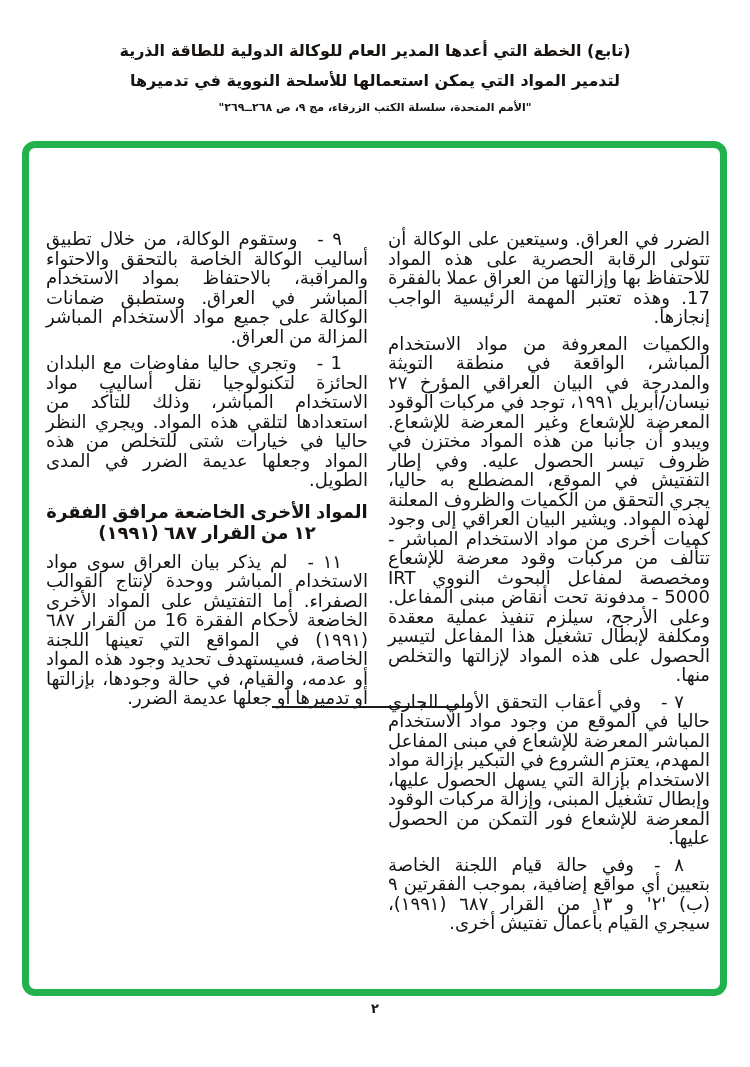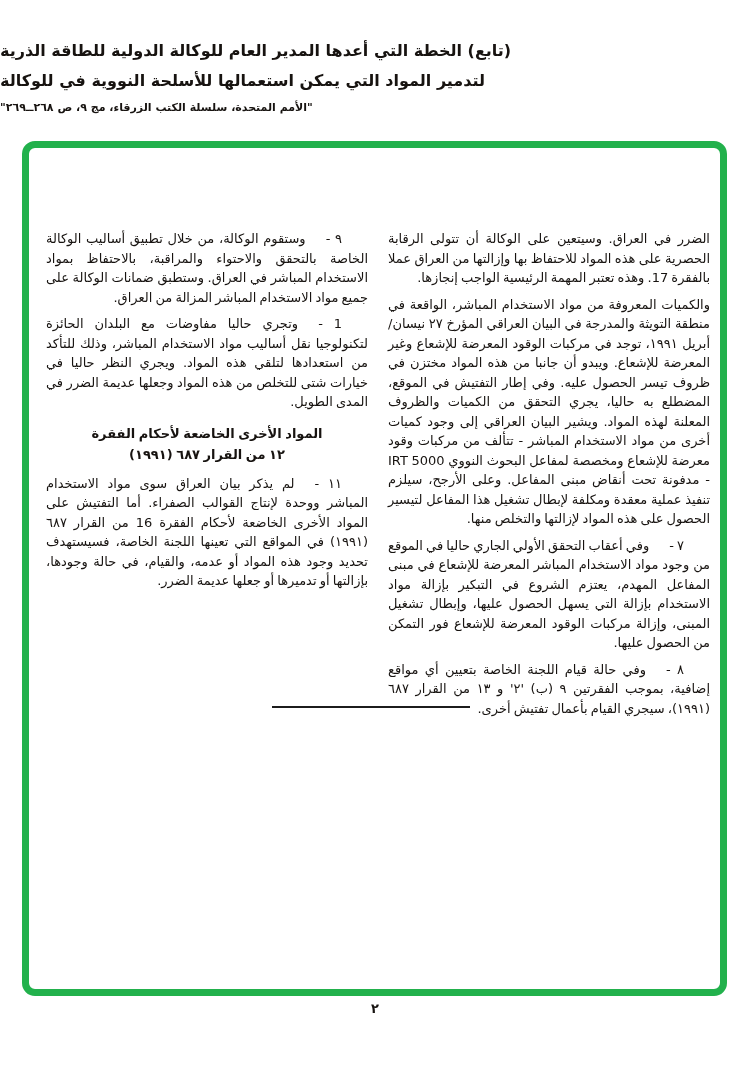--- a/index.html
+++ b/index.html
@@ -15,21 +15,21 @@
     overflow: hidden;
     font-family: "DejaVu Sans", sans-serif;
     color: #171310;
   }
   
   .doc-header {
     position: absolute;
     top: 40px;
     left: 0;
     width: 750px;
-    text-align: left;
+    text-align: center;
     direction: rtl;
   }
   .doc-header .title-line {
     font-size: 16px;
     font-weight: bold;
     line-height: 22px;
     margin-bottom: 8px;
     letter-spacing: 0;
   }
   .doc-header .source-line {
@@ -57,21 +57,21 @@
     top: 229px;
     width: 665px;
     display: flex;
     direction: rtl;
     gap: 20px;
   }
   .col {
     width: 322px;
     direction: rtl;
     text-align: justify;
-    font-size: 13px;
+    font-size: 18px;
     line-height: 19.5px;
     word-spacing: -1px;
   }
   .col p {
     margin: 0 0 7px 0;
   }
   .col p.numbered {
     text-indent: 26px;
   }
   .pnum {
@@ -106,40 +106,40 @@
     direction: rtl;
   }
 </style>
 </head>
 <body>
 
 <div class="page">
 
   <div class="doc-header">
     <div class="title-line">(تابع) الخطة التي أعدها المدير العام للوكالة الدولية للطاقة الذرية</div>
-    <div class="title-line">لتدمير المواد التي يمكن استعمالها للأسلحة النووية في للوكالة</div>
+    <div class="title-line">لتدمير المواد التي يمكن استعمالها للأسلحة النووية في تدميرها</div>
     <div class="source-line">"الأمم المتحدة، سلسلة الكتب الزرقاء، مج ٩، ص ٢٦٨ــ٢٦٩"</div>
   </div>
 
   <div class="page-frame"></div>
 
   <div class="columns">
 
     <div class="col">
       <p>الضرر في العراق. وسيتعين على الوكالة أن تتولى الرقابة الحصرية على هذه المواد للاحتفاظ بها وإزالتها من العراق عملا بالفقرة 17. وهذه تعتبر المهمة الرئيسية الواجب إنجازها.</p>
       <p>والكميات المعروفة من مواد الاستخدام المباشر، الواقعة في منطقة التويثة والمدرجة في البيان العراقي المؤرخ ٢٧ نيسان/أبريل ١٩٩١، توجد في مركبات الوقود المعرضة للإشعاع وغير المعرضة للإشعاع. ويبدو أن جانبا من هذه المواد مختزن في ظروف تيسر الحصول عليه. وفي إطار التفتيش في الموقع، المضطلع به حاليا، يجري التحقق من الكميات والظروف المعلنة لهذه المواد. ويشير البيان العراقي إلى وجود كميات أخرى من مواد الاستخدام المباشر - تتألف من مركبات وقود معرضة للإشعاع ومخصصة لمفاعل البحوث النووي IRT 5000 - مدفونة تحت أنقاض مبنى المفاعل. وعلى الأرجح، سيلزم تنفيذ عملية معقدة ومكلفة لإبطال تشغيل هذا المفاعل لتيسير الحصول على هذه المواد لإزالتها والتخلص منها.</p>
       <p class="numbered"><span class="pnum">٧ -</span><span>وفي أعقاب التحقق الأولي الجاري حاليا في الموقع من وجود مواد الاستخدام المباشر المعرضة للإشعاع في مبنى المفاعل المهدم، يعتزم الشروع في التبكير بإزالة مواد الاستخدام بإزالة التي يسهل الحصول عليها، وإبطال تشغيل المبنى، وإزالة مركبات الوقود المعرضة للإشعاع فور التمكن من الحصول عليها.</span></p>
       <p class="numbered"><span class="pnum">٨ -</span><span>وفي حالة قيام اللجنة الخاصة بتعيين أي مواقع إضافية، بموجب الفقرتين ٩ (ب) '٢' و ١٣ من القرار ٦٨٧ (١٩٩١)، سيجري القيام بأعمال تفتيش أخرى.</span></p>
     </div>
 
     <div class="col">
       <p class="numbered"><span class="pnum">٩ -</span><span>وستقوم الوكالة، من خلال تطبيق أساليب الوكالة الخاصة بالتحقق والاحتواء والمراقبة، بالاحتفاظ بمواد الاستخدام المباشر في العراق. وستطبق ضمانات الوكالة على جميع مواد الاستخدام المباشر المزالة من العراق.</span></p>
       <p class="numbered"><span class="pnum">1 -</span><span>وتجري حاليا مفاوضات مع البلدان الحائزة لتكنولوجيا نقل أساليب مواد الاستخدام المباشر، وذلك للتأكد من استعدادها لتلقي هذه المواد. ويجري النظر حاليا في خيارات شتى للتخلص من هذه المواد وجعلها عديمة الضرر في المدى الطويل.</span></p>
       <div class="section-heading">
-        <div>المواد الأخرى الخاضعة لأحكام الفقرة</div>
+        <div>المواد الأخرى الخاضعة مرافق الفقرة</div>
         <div>١٢ من القرار ٦٨٧ (١٩٩١)</div>
       </div>
       <p class="numbered"><span class="pnum">١١ -</span><span>لم يذكر بيان العراق سوى مواد الاستخدام المباشر ووحدة لإنتاج القوالب الصفراء. أما التفتيش على المواد الأخرى الخاضعة لأحكام الفقرة 16 من القرار ٦٨٧ (١٩٩١) في المواقع التي تعينها اللجنة الخاصة، فسيستهدف تحديد وجود هذه المواد أو عدمه، والقيام، في حالة وجودها، بإزالتها أو تدميرها أو جعلها عديمة الضرر.</span></p>
     </div>
 
   </div>
 
   <div class="footnote-rule"></div>
 
   <div class="page-number">٢</div>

====

### WHAT YOU HAVE TO DO
Within these records, how many lines include the word "المفاعل"? The reply should be that number alone.

### ANSWER
2